**MATERIAL SHOWN**
........

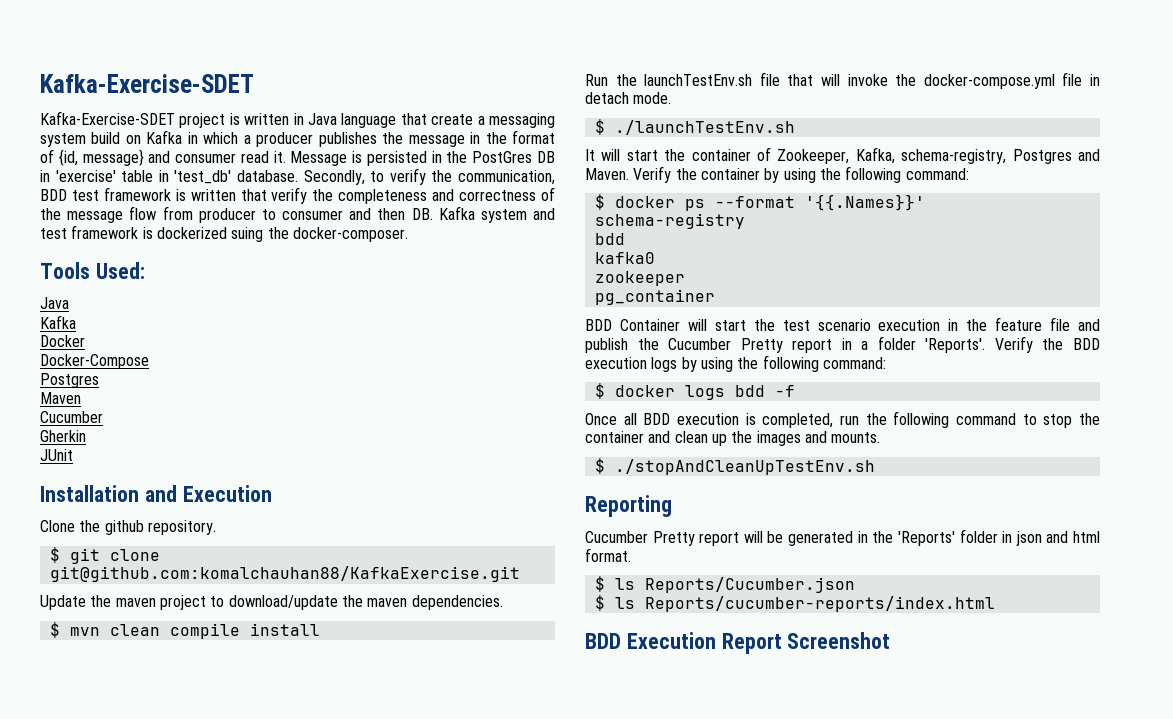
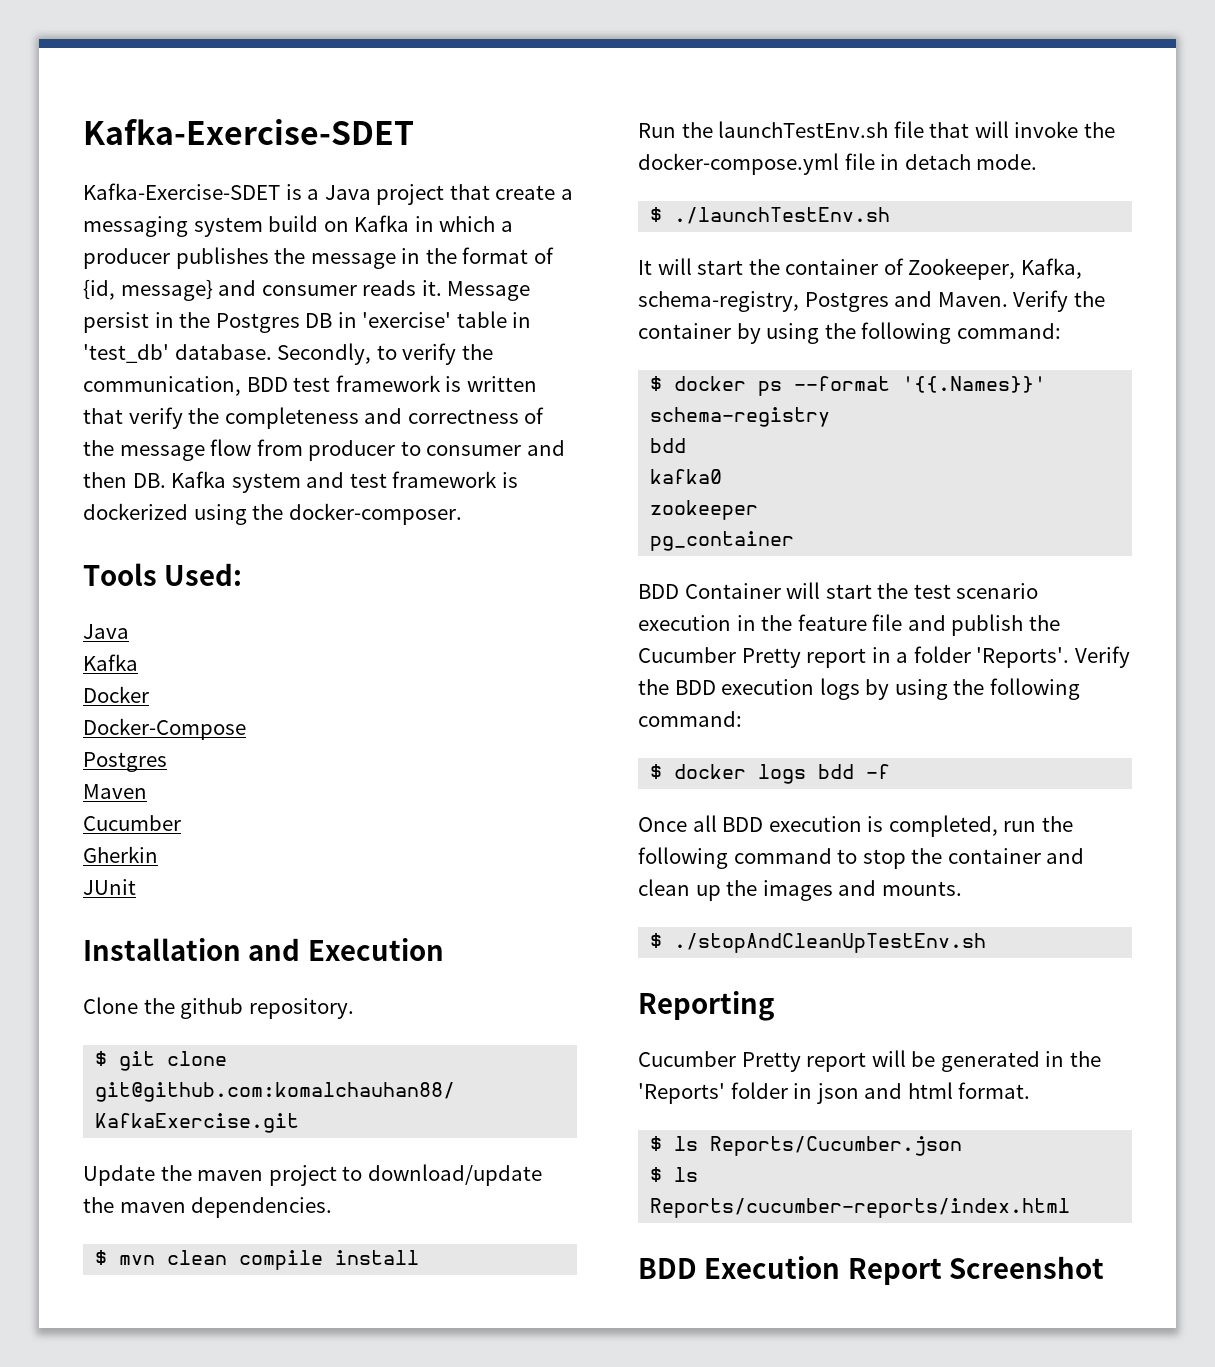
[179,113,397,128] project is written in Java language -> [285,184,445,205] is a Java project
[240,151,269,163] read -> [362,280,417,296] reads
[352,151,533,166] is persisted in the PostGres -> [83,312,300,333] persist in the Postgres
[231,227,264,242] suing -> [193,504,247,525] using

........

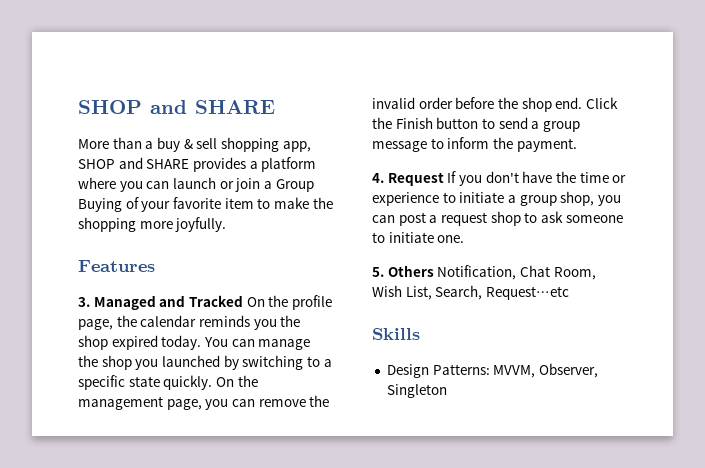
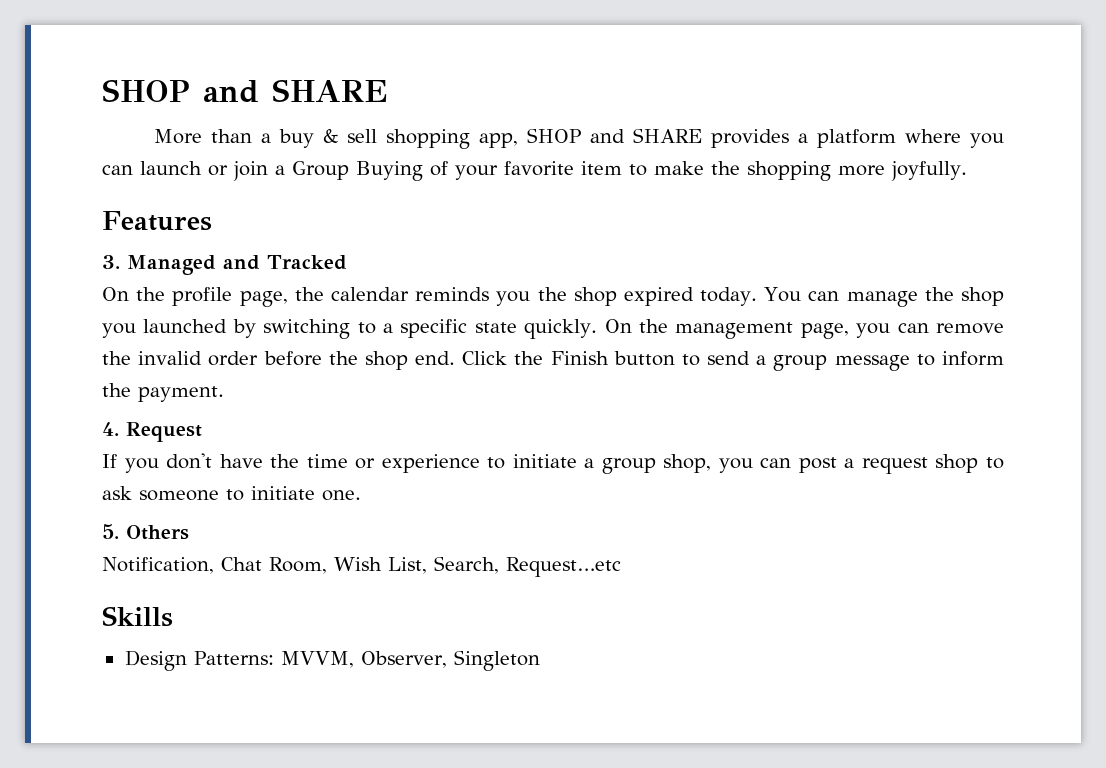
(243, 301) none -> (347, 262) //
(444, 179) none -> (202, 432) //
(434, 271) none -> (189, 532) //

........

**WHAT TO PRODUCE**
Print, without alteration, only the lines above between the one holding "[179,113,397,128] project is" and the one holding "[231,227,264,242] suing ->", inclusive.

**SOLUTION FOR THIS TASK**
[179,113,397,128] project is written in Java language -> [285,184,445,205] is a Java project
[240,151,269,163] read -> [362,280,417,296] reads
[352,151,533,166] is persisted in the PostGres -> [83,312,300,333] persist in the Postgres
[231,227,264,242] suing -> [193,504,247,525] using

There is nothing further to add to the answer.